#### [Exercise instructions]
Only a single number is expected: how many lines of the data hold the word "padding".

[Record extracts — start]

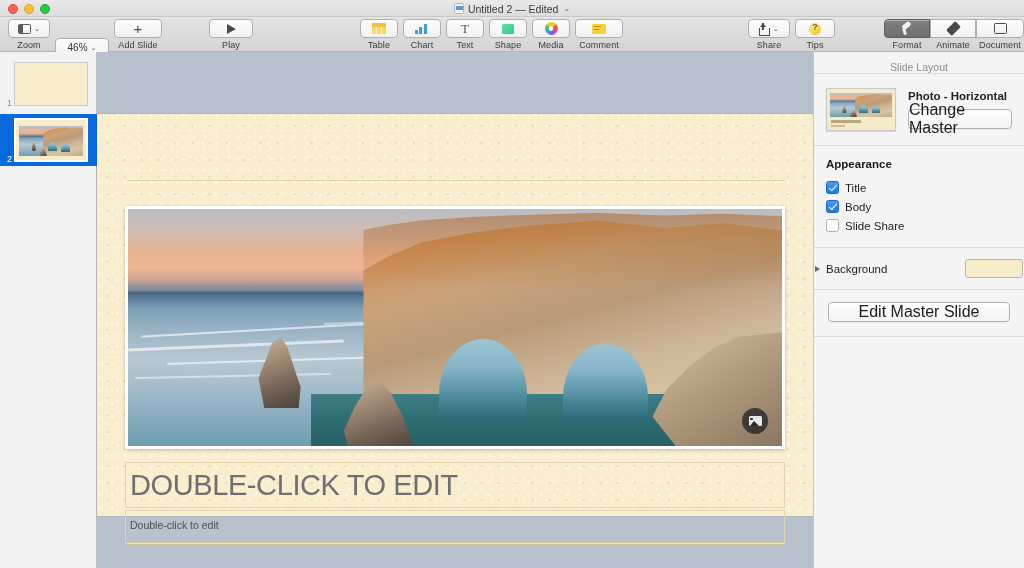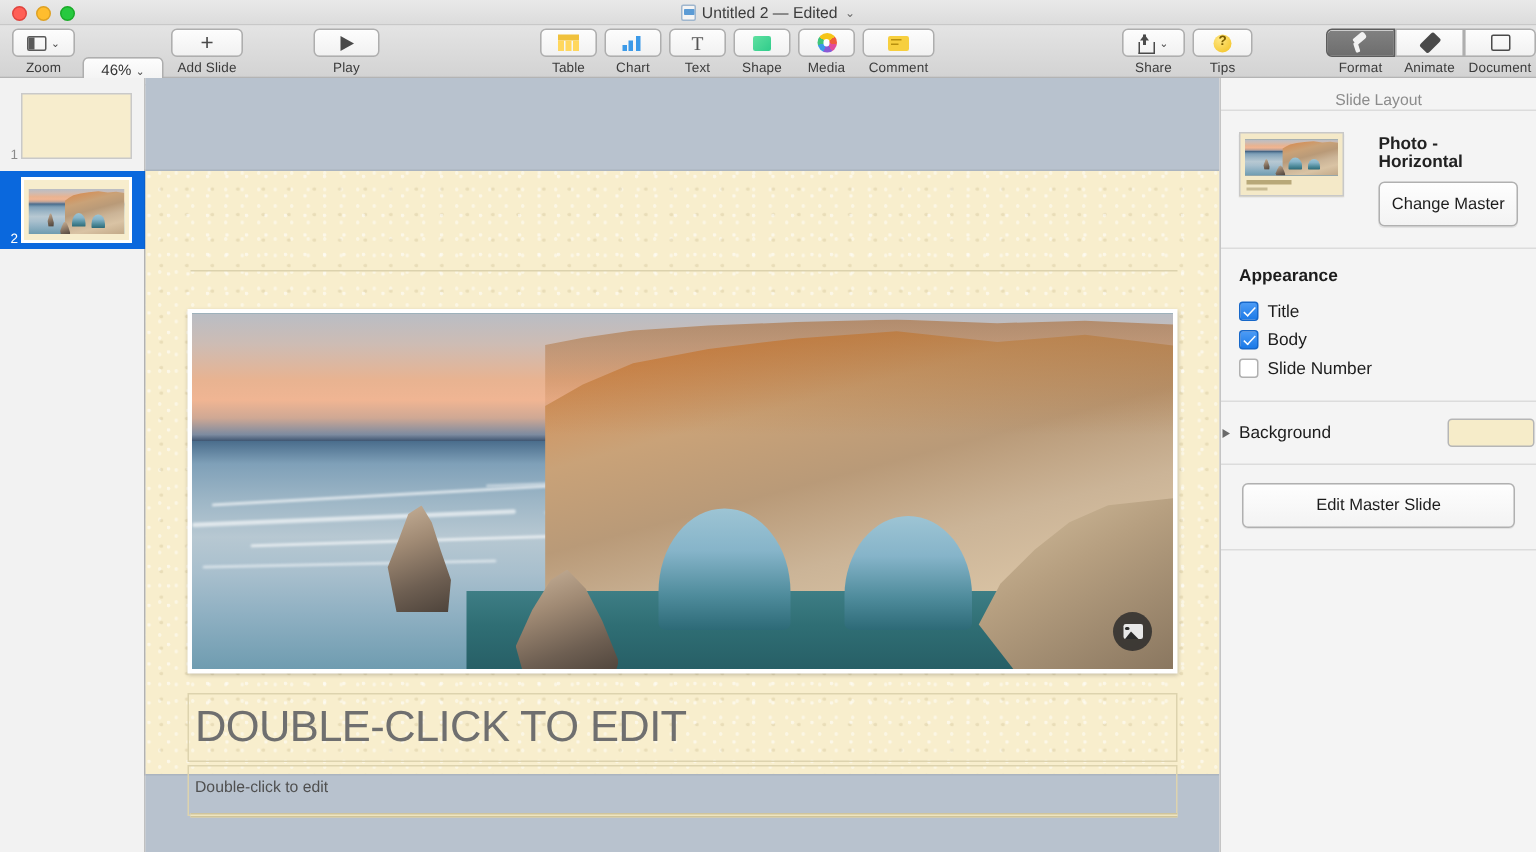--- a/index.html
+++ b/index.html
@@ -201,35 +201,35 @@
 
   
   .inspector {
     position: absolute; left: 813px; top: 52px; width: 211px; height: 516px;
     background: #f4f4f4; border-left: 1px solid #c4c4c4;
   }
   .insp-header {
     height: 22px; display: flex; align-items: flex-end; justify-content: center;
     font-size: 10.5px; color: #8c8c8c; border-bottom: 1px solid #dcdcdc;
   }
-  .master-row { display: flex; align-items: flex-start; padding: 14px 12px 12px 12px; gap: 23px; }
+  .master-row { display: flex; align-items: flex-start; padding: 14px 12px 12px 12px; gap: 12px; }
   .master-thumb {
     width: 70px; height: 43px; background: #f4e9c8; border: 1px solid #c8c8c8;
     position: relative; overflow: hidden; flex: 0 0 auto; box-shadow: 0 1px 1px rgba(0,0,0,.12);
   }
   .mt-photo { position: absolute; left: 3px; top: 4px; right: 3px; height: 24px; overflow: hidden; background: #4a6d8c; }
   .mt-lines { position: absolute; left: 4px; top: 31px; }
   .mt-l1 { width: 30px; height: 3px; background: #b8a878; margin-bottom: 2px; }
   .mt-l2 { width: 14px; height: 2px; background: #c8bb94; }
   .master-meta { flex: 1; padding-top: 2px; }
   .master-name { font-size: 11.5px; font-weight: bold; color: #222; margin-bottom: 7px; }
   .ibtn {
     background: linear-gradient(to bottom, #fefefe, #f3f3f3);
-    border: .5px solid #b0b0b0; border-radius: 4px; height: 30px;
-    font-size: 11px; color: #1c1c1c; display: flex; align-items: center; justify-content: center;
+    border: .5px solid #b0b0b0; border-radius: 4px; height: 20px;
+    font-size: 16px; color: #1c1c1c; display: flex; align-items: center; justify-content: center;
     box-shadow: 0 .5px .5px rgba(0,0,0,.08); width: 100%;
   }
   .insp-div { height: 1px; background: #dcdcdc; margin: 2px 0; }
   .insp-sec { padding: 10px 12px 4px 12px; }
   .sec-title { font-size: 11.5px; font-weight: bold; color: #1c1c1c; margin-bottom: 8px; }
   .cbrow { display: flex; align-items: center; gap: 6px; height: 19px; }
   .cb { width: 13px; height: 13px; border-radius: 2.5px; border: .5px solid #b0b0b0; background: #fff; position: relative; flex: 0 0 auto; }
   .cb.on { background: linear-gradient(to bottom,#4c9bf5,#1b7ae8); border-color: #1667c9; }
   .cb.on:after { content:''; position:absolute; left: 4px; top: 1.2px; width: 3.4px; height: 7px;
     border: solid #fff; border-width: 0 1.7px 1.7px 0; transform: rotate(43deg); }
@@ -481,21 +481,21 @@
       <div class="cbrow">
         <span class="cb on"></span>
         <span class="cblabel">Title</span>
       </div>
       <div class="cbrow">
         <span class="cb on"></span>
         <span class="cblabel">Body</span>
       </div>
       <div class="cbrow">
         <span class="cb"></span>
-        <span class="cblabel">Slide Number</span>
+        <span class="cblabel">Slide Share</span>
       </div>
     </div>
 
     <div class="insp-div" style="margin-top:8px;"></div>
 
     <div class="bgrow">
       <span class="tri"></span>
       <span class="bglabel">Background</span>
       <span class="swatch"></span>
     </div>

[Record extracts — finish]

#### [Final answer]
4